Improving Seizure Response Times and Data Collection in an Epilepsy Monitoring Unit
Abstract number :
1.136
Submission category :
3. Neurophysiology / 3A. Video EEG Epilepsy-Monitoring
Year :
2021
Submission ID :
1826719
Source :
www.aesnet.org
Presentation date :
12/4/2021 12:00:00 PM
Published date :
Nov 22, 2021, 06:56 AM
Authors :
Jacob Pellinen, MD - University of Colorado School of Medicine; Jeffrey Buchhalter - University of Calgary, Alberta, Canada; Brandon Pope, MD - UCHealth Medical Group, Colorado; Samuel DeStefano, MD - Neurology - University of Colorado School of Medicine
Rationale: Responding to seizures in an epilepsy monitoring unit (EMU) is important for patient safety. Yet, there is variability between centers, and even within centers depending on several factors such as time of day, staffing, room location, and seizure detection/notification systems. Quality improvement methodology is a practical approach to improving seizure response times. In this study we sought to improve seizure response times, improve the accuracy and reliability of seizure response time data collection and develop a standardized and automated approach for seizure response data collection in a level 4 NAEC academic epilepsy center.

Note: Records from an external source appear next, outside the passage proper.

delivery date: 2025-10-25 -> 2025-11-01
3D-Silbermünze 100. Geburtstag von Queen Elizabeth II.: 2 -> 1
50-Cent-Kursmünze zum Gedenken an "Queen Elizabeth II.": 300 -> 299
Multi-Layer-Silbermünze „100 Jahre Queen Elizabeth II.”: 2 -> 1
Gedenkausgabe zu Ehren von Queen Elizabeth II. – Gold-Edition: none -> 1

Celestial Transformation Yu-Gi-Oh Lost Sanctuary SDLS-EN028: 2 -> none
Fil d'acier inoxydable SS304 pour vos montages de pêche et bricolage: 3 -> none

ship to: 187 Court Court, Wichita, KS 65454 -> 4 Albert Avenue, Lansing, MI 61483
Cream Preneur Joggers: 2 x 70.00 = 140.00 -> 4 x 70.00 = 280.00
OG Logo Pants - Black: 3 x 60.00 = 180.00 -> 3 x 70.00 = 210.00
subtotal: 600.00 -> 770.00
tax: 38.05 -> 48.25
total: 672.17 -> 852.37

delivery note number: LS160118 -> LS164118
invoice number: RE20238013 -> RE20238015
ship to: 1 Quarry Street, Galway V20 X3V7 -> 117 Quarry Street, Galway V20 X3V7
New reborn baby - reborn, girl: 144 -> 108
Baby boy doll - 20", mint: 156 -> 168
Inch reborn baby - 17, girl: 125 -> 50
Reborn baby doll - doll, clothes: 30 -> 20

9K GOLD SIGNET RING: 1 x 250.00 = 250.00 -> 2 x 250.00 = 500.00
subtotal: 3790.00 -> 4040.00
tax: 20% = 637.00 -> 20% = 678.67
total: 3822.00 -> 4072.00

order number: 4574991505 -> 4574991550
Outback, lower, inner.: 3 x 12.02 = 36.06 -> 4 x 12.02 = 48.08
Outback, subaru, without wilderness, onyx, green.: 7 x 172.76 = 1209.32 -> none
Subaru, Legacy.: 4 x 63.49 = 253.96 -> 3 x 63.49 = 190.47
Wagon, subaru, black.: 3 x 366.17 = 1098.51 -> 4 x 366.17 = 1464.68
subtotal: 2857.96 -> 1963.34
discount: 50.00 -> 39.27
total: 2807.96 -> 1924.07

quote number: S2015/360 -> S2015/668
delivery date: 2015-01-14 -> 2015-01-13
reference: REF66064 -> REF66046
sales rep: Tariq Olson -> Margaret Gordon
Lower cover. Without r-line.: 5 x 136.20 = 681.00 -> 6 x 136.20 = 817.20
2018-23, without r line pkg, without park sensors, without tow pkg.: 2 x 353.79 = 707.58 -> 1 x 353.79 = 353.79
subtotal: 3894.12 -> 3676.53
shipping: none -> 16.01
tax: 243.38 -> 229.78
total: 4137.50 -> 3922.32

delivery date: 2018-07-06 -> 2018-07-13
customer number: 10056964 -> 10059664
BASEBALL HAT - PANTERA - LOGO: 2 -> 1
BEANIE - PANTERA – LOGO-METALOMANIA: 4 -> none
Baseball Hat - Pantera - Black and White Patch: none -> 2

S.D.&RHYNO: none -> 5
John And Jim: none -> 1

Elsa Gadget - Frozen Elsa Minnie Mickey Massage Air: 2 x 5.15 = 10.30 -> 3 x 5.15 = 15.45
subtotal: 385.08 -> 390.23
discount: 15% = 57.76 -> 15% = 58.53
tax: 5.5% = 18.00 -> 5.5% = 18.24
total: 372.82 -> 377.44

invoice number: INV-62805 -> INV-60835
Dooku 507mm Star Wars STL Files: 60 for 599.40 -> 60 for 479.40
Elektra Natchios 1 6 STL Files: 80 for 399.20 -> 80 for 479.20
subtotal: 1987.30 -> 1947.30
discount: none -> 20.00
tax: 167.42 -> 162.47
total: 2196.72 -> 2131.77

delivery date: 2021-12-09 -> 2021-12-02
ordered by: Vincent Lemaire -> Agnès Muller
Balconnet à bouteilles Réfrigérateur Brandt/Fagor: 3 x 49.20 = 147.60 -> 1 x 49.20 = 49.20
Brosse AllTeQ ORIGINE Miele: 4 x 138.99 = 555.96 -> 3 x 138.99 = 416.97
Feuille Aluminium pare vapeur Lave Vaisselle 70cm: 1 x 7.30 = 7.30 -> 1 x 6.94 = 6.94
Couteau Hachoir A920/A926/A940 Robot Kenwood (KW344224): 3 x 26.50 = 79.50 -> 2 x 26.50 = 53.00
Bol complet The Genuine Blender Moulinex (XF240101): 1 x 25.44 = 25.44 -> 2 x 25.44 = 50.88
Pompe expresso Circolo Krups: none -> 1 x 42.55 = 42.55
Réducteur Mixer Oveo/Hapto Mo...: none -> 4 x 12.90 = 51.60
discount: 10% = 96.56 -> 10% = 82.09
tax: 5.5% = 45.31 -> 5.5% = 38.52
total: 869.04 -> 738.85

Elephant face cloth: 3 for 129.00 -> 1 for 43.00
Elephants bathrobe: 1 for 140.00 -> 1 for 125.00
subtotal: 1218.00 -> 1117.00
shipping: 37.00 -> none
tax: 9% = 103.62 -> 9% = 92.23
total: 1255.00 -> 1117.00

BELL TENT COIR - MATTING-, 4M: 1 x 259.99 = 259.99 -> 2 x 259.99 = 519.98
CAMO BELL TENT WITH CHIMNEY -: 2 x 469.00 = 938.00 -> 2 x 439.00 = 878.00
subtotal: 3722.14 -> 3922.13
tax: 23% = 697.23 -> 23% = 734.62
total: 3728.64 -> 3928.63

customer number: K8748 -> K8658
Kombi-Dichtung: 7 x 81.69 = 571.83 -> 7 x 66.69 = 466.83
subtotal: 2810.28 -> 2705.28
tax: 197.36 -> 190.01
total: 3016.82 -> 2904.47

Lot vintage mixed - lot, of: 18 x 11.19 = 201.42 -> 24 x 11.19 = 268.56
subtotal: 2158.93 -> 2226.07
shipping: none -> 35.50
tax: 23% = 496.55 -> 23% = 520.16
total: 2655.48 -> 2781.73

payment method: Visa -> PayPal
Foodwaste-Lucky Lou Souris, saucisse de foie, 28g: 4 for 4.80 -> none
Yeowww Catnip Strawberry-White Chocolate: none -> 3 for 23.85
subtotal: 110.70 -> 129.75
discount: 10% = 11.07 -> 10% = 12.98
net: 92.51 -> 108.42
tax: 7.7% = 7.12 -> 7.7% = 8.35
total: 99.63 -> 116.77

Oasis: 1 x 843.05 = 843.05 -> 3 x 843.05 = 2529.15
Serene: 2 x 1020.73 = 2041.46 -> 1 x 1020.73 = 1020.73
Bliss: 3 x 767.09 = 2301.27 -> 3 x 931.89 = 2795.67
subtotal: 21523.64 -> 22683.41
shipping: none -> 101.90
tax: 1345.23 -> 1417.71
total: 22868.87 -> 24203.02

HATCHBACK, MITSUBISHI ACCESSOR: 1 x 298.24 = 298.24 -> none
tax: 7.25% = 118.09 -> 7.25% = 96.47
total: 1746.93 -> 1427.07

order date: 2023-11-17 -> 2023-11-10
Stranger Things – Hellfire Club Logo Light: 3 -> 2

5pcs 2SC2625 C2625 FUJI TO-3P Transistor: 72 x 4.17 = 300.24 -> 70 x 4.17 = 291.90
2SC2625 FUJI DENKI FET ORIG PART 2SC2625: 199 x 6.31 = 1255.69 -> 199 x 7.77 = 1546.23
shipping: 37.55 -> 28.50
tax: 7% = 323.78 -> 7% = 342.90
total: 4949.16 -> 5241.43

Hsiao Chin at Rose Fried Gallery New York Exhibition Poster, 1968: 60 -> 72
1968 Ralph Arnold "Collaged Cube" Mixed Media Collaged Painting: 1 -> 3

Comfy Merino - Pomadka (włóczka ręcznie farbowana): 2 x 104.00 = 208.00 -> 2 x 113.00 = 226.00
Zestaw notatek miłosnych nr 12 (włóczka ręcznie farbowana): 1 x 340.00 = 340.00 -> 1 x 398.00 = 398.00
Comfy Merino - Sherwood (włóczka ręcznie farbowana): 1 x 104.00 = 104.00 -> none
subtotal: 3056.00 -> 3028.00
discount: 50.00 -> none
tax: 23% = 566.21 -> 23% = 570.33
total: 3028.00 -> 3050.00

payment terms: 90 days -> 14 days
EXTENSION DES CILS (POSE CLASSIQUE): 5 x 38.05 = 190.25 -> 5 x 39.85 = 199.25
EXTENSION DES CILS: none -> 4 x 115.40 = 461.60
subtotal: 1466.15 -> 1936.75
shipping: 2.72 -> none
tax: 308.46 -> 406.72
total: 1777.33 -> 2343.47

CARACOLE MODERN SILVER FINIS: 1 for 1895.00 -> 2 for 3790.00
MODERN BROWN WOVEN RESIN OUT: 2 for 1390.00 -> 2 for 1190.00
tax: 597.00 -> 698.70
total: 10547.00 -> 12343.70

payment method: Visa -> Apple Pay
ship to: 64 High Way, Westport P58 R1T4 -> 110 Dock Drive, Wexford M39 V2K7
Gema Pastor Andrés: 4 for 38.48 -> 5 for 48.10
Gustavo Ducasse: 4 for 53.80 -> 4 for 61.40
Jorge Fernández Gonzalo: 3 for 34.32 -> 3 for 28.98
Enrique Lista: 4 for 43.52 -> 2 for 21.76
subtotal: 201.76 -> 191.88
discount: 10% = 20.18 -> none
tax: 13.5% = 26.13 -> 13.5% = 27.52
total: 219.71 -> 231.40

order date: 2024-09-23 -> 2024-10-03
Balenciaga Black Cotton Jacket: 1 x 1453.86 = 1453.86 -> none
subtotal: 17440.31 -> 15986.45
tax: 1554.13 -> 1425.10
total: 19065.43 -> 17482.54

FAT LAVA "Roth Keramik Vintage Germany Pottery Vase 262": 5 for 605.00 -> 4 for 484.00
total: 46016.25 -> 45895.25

Methods: Following observations in our newly opened EMU that seizure response times were significantly varied and often delayed, QI methodology was followed to investigate and improve seizure alerts and responses. We first formed a local QI team of key stakeholders including QI experts, MDs, APPs, RNs, EEG techs, and Neuroscience administration. We created a Key Driver Diagram to illustrate the aim of this project (response time < 30 sec) along with all perceived barriers and interventions. We then created a process map outlining every step of the seizure alert and response process in order to identify possible “failure points” in the system. Next, we performed a root cause analysis which included surveying key stakeholders (nursing and EEG technicians) regarding barriers to a rapid seizure alert and response. Lastly, we performed two PDSA cycles, tracking response times following each intervention. This resulted in improvements in both seizure response times and data collection.
Results: We identified barriers to rapid seizures response times that occur at the level of the patient, the EEG technician and the RN. Over a 6-month period, 252 seizure response times were recorded and analyzed. The median seizure response time during the baseline period was 32s (range 5s-124s), 38s (range 6s-231s) after the first intervention and 26s (range 11s-57s) after the second. The time and effort for data collection was also recorded and analyzed. To structure and format 200 response times with the initial manual data logging system took approximately 120min. After implementation of the new system, structuring and formatting of a similar sized data set took 2min.
Conclusions: Through multiple PDSA cycles, we were able to improve seizure response times in the EMU while also reducing variation. Additionally, we identified and implemented a system for more efficient and accurate data collection which lays the groundwork for answering additional questions in regard to EMU workflows and improvements in patient care.
Funding: Please list any funding that was received in support of this abstract.: none.